Poor women. Women who were themselves raised in situations where their mothers were forced for whatever reasons to go out and go to work and to leave their infants under the care of somebody else. And with poor women the options are far less for finding adequate, competent, skilled day care providers. And if the early infant brain developmental needs are not met, the brain will not grow right.

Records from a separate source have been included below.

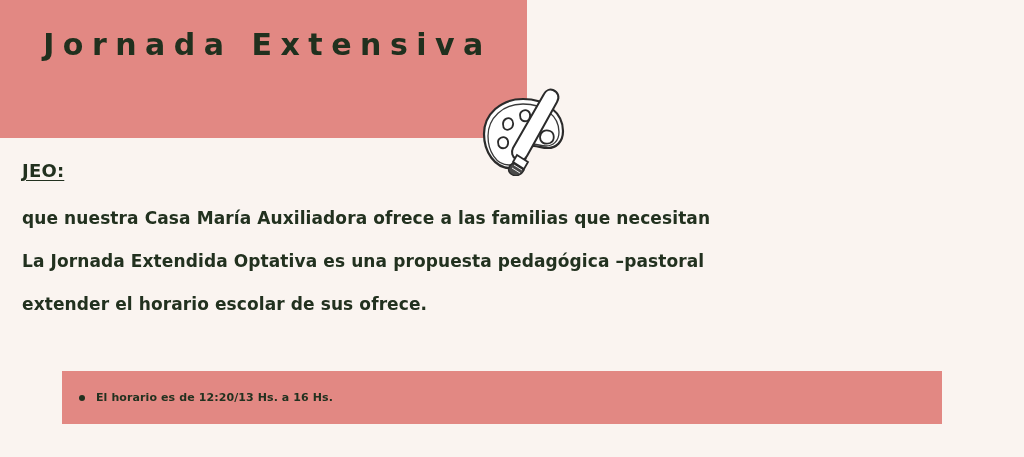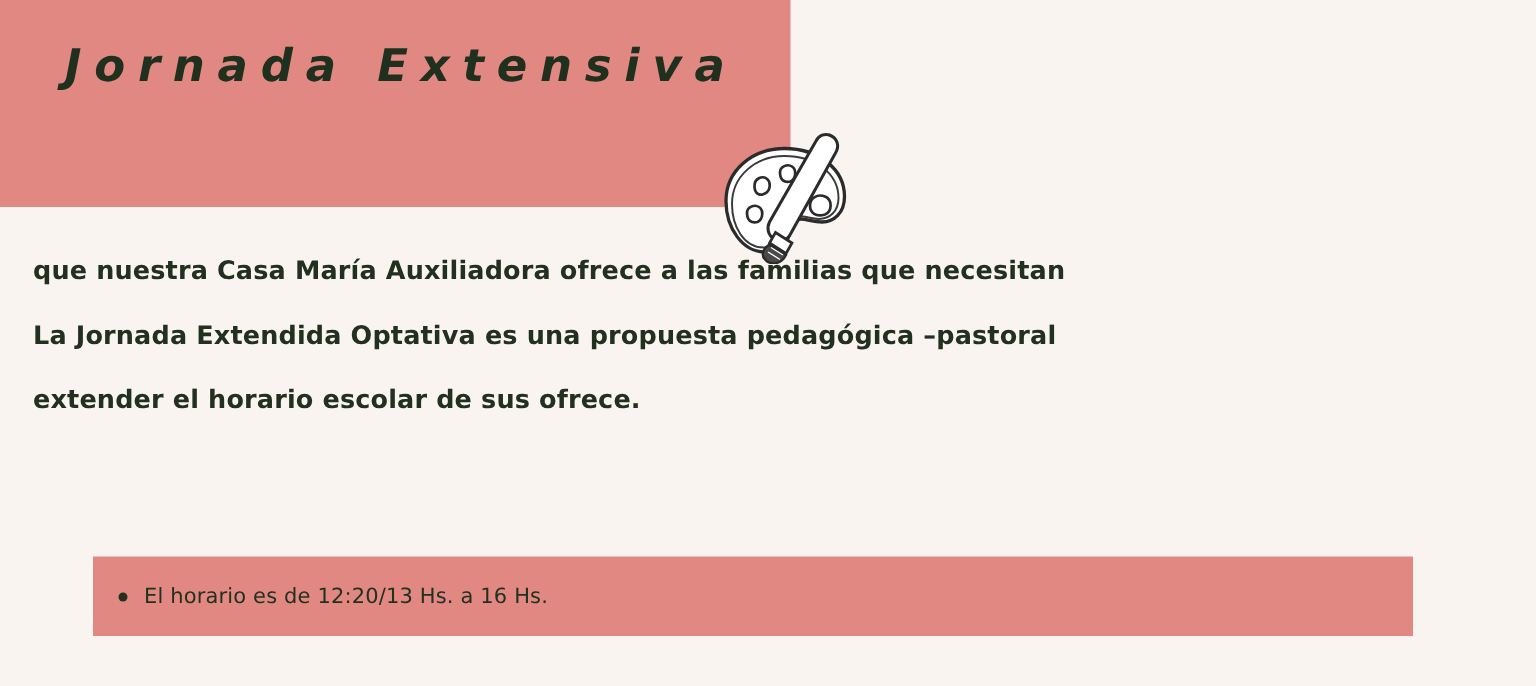"Jornada Extensiva" .header-title-line { font-style: italic -> none }
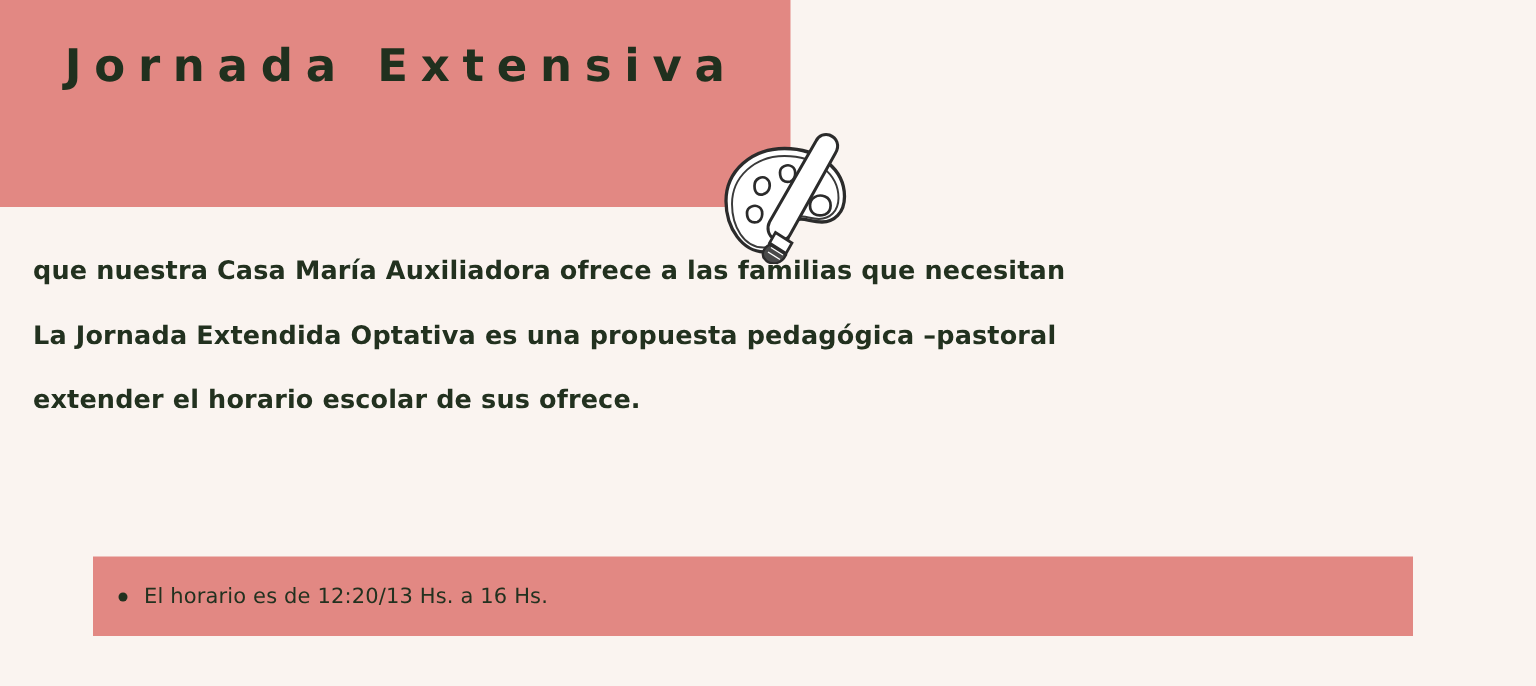"JEO:" div { html: none -> <div> <span>JEO:</span> </div> }
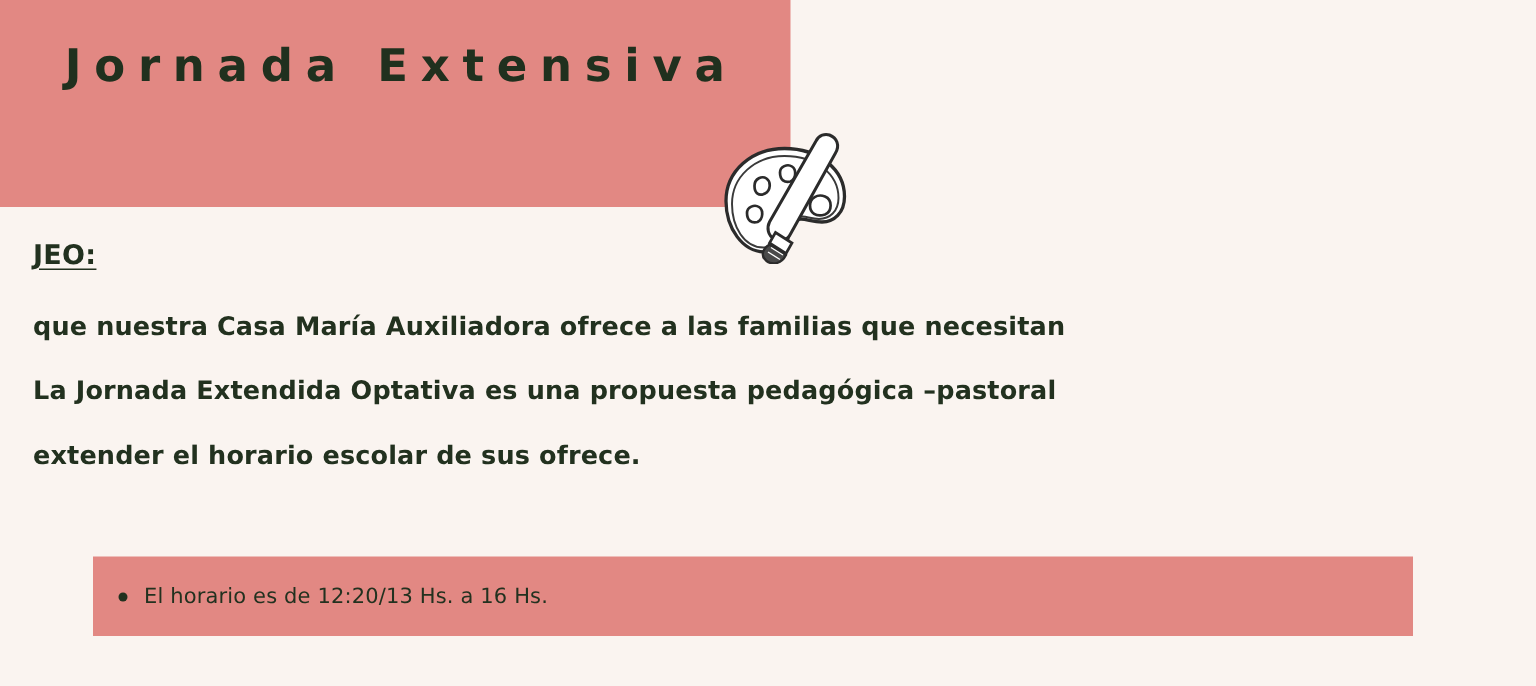"El horario es de 12:20/13" .bullet-text { font-size: 14px -> 11px; font-weight: 400 -> 700 }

I am trying hard to understand something that is far far far above my capacities at this point. Evidently the manifestation of full genetic potential is intricately involved with the brain’s ability to utilize oxygen to process its sugars so that the genes can manifest the growth of brain regions. It has something to do with anaerobic and aerobic access to and utilization of oxygen and the brain’s interaction with enzymes from the last trimester of pregnancy.